Trainer. Du hast keine Lizenz!

Der DFB und Matthias Sammer sind sehr stolz auf ihre Trainerausbildung. Strukturiert nach A-C Trainer bis zur höchsten Weihe “Fußball-Lehrer” hat man ein hübsche Pyramide gebastelt, die das Selbstverständnis unterstreicht.

Die Zeiten, in denen der Trainer „nur“ der Übungsleiter war, sind längst vorbei. Der Trainer von heute ist Lehrer, Animateur, Vertrauensperson und Übungsleiter in einem.

Das ist sicherlich richtig. Es ist zu begüßen, dass keine Pappis mit Fahne und Bierbauch am Samstag Morgen kleine Kinder anschnauzen, weil sie insgeheim immer noch denken, dass es eine reiner Zufall ist, dass sie nicht Bundesliga-Profi oder mindestens Bundestrainer geworden sind. Eine fundierte Ausbildung ist für gute Ausbildung und den Aspekt der allgemeinen sportlichen Betätigung ohne Zwang des Berufswunsches “Profi-Kicker” unerlässlich.

Matthias Sammer meint zum Ansinnen des VfB Stuttgart, seinen Lehrer, Vertrauensperson, Übungsleiter und Animateur Markus Babbel auch in der nächsten Saison zu beschäftigen:

“Die Vereine müssen begreifen, dass diese Teamchef-Konstellation nicht mehr geht.”

Babbel ist nämlich kein Fußball-Lehrer wie Peter Neururer, Udo Lattek, Ernst Middendorp oder Lothar Matthäus. Ich, als Vater einer fußballerisch hochbegabten 11 Monate alten Tochter und Fan des Fußballprofisports muss Herrn Sammer aber an dieser Stelle widersprechen und seine Pyramide umdrehen. Ich finde es deutlich wichtiger, dass meine Tochter, falls sie beschließt ihre Karriere nicht als sagenumwobener Straßenfußballer sondern im Verein zu beginnen, einen kompetenten und geschulten Trainer bekommt – also im Zweifelsfall nicht Markus Babbel, weil der Pädagogik mit H und Pschychologie mit Ü schreibt. Sonst nimmt sie aus Frust auf einmal schon in der fünften Klasse Drogen, weil Babbel sie “mit der Erfahrung seiner 200 Länderspiele” aber ohne weiteren Plan im Linken Mittelfeld aufgeboten hat. Dann steht das Jugendamt vor der Tür, die Dinge nehmen ihren Lauf und ich stehe auch irgendwann mit 50 schlecht gelaunt auf dem Trainingsplatz und schreie kleine Kinder an, dass sie blind sind undsoweiter.

Wenn hingegen der Vorstand des mittelständischen Konzerns VfB Stuttgart beschließt, ihre hochbezahlte und durch zahlreiche Mental-Trainings geschulte Profimannschaft von einem Typen ohne ein Trainerdiplom anleiten zu lassen, ist das ganz allein ihre Baustelle.

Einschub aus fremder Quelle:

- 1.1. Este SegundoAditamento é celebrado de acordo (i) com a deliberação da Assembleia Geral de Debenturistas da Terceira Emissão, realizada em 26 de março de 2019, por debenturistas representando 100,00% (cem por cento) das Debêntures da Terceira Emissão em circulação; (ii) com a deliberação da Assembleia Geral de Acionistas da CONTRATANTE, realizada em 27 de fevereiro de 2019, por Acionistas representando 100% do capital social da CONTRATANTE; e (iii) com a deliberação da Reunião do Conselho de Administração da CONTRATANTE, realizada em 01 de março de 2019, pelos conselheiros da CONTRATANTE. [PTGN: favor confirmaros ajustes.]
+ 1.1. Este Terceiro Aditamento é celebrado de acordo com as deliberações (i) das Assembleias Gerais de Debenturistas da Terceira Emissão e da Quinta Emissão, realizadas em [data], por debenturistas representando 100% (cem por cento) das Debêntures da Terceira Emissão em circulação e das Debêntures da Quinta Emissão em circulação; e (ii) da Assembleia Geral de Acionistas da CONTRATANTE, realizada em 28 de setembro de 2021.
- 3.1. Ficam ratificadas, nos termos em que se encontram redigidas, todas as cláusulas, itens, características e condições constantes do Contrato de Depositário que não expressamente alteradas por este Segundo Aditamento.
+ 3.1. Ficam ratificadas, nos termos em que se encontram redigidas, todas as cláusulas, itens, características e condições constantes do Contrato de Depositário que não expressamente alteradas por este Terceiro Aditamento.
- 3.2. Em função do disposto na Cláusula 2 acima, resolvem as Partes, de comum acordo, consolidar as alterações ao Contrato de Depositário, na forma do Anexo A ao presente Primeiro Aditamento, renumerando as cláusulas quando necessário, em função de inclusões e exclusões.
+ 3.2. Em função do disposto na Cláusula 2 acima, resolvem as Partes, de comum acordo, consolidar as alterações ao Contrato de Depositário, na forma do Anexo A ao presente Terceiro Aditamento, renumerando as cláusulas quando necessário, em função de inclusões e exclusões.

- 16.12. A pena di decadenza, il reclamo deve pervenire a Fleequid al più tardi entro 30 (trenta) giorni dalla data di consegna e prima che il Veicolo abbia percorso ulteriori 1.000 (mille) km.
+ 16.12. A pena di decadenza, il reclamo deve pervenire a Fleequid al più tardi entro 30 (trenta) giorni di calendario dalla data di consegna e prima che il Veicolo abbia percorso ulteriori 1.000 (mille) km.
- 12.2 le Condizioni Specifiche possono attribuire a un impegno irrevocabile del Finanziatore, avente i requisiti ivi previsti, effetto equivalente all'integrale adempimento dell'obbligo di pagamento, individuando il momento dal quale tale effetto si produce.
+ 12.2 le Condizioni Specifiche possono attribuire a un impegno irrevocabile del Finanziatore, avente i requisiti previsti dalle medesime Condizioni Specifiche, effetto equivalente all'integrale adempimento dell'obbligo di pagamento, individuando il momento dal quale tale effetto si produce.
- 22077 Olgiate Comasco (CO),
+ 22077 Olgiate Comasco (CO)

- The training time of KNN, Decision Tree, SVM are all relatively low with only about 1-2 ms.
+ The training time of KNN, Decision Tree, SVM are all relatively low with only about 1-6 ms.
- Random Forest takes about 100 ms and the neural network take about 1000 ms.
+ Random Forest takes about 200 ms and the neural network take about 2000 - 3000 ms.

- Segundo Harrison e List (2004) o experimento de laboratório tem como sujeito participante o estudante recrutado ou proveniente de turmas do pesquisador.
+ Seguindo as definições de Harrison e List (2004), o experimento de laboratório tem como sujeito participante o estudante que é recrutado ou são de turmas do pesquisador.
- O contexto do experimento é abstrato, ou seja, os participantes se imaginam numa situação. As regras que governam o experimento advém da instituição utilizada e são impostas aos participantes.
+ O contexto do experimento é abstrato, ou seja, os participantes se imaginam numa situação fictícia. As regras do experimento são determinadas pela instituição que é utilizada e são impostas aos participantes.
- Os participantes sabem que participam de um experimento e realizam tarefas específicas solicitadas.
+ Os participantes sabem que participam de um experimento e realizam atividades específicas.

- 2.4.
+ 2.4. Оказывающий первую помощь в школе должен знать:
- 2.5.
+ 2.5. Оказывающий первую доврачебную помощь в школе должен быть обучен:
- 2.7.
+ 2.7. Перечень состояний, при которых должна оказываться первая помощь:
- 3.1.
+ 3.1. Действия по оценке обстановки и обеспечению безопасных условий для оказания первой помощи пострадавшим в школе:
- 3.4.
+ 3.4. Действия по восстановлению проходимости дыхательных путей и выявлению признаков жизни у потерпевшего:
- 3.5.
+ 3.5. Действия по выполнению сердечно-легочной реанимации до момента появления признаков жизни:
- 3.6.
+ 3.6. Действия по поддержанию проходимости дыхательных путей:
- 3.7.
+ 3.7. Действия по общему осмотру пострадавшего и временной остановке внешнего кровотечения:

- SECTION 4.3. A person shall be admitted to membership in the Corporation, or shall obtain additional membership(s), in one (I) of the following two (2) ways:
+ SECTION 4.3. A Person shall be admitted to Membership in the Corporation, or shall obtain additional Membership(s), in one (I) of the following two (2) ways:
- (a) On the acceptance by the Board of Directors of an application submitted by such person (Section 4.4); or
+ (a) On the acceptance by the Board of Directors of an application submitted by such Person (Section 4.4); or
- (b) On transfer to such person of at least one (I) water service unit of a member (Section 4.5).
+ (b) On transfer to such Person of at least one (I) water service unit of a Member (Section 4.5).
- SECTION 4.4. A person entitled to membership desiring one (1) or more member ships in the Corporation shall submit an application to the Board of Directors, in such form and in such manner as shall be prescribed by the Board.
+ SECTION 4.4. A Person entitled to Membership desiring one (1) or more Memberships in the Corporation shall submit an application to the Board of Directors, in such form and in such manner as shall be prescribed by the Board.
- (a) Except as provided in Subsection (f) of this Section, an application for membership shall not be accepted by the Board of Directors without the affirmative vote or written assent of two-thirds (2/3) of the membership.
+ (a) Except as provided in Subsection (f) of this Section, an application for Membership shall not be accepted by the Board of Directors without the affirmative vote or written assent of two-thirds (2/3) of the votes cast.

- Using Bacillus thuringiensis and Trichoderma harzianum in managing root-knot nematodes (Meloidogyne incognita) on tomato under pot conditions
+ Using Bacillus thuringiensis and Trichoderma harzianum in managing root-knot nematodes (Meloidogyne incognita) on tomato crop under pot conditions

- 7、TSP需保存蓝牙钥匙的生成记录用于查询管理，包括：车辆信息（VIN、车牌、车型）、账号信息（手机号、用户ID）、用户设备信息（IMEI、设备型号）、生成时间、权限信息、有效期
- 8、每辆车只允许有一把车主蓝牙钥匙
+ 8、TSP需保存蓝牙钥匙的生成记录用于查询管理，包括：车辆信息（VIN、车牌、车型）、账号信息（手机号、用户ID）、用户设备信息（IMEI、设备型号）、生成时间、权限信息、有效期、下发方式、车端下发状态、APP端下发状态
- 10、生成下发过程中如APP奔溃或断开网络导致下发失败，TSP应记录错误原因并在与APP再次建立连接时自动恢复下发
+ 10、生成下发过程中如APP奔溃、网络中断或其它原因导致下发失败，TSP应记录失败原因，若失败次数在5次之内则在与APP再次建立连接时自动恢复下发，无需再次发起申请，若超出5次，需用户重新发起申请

Es entstehen dem Steuerzahler keine Kosten, Babbel hat eine sinnvolle Aufgabe und der Mannschaft scheint es auch zu bekommen. Im Zweifelsfall entsteht wirtschaftlicher Verlust, das Geweine über den Absteig ist groß und Mario Gomez wechselt entnervt zum 1. FC Köln. Alles nicht so schlimm. “So ist Fußball” würde Udo Lattek sagen und auch eine Lizenz als Fußball-Lehrer schützt weder vor Entlassung noch vor beruflichen Versagen.

Trainer einer Bundesligamannschaft ist ja auch keine Beruf wie beispielsweise Arzt oder Ingenieur im Kernkraftwerk sondern eher so etwas wie Journalist. Dafür gibt es auch Ausbildungen, sicherlich nicht immer verkehrt. Aber letztendlich kann sich jeder guten Gewissens auf seiner Visitenkarte “Journalist” nennen, er muss nur jemand finden, der seine Ergüsse druckt oder sendet. Das gilt sogar für Matthias Sammer und auch Markus Babbel. Und wenn der Tagesspiegel Matthias Sammer als Chefredakteur im Ressort Sport einstellen will, würde das auch nicht am DJV scheitern. Und Babbel hat offensichtlich ja jemand gefunden, der ihn trainieren lässt. Wo ist das Problem?

Wieder einmal also so ein Fall, wo der DFB in seinem Wunsch, die Deutungshoheit über den Fußball und seine Ausübung sowie Inszenierung zu behalten, maßlos über das Ziel hinaus schießt.

Und wenn man mal der Argumentationslinie des DFB folgt, wundert es doch sehr, dass man zum Trainieren einer Frauen-Bundesliga-Mannschaft dann nur A-Trainer sein muss.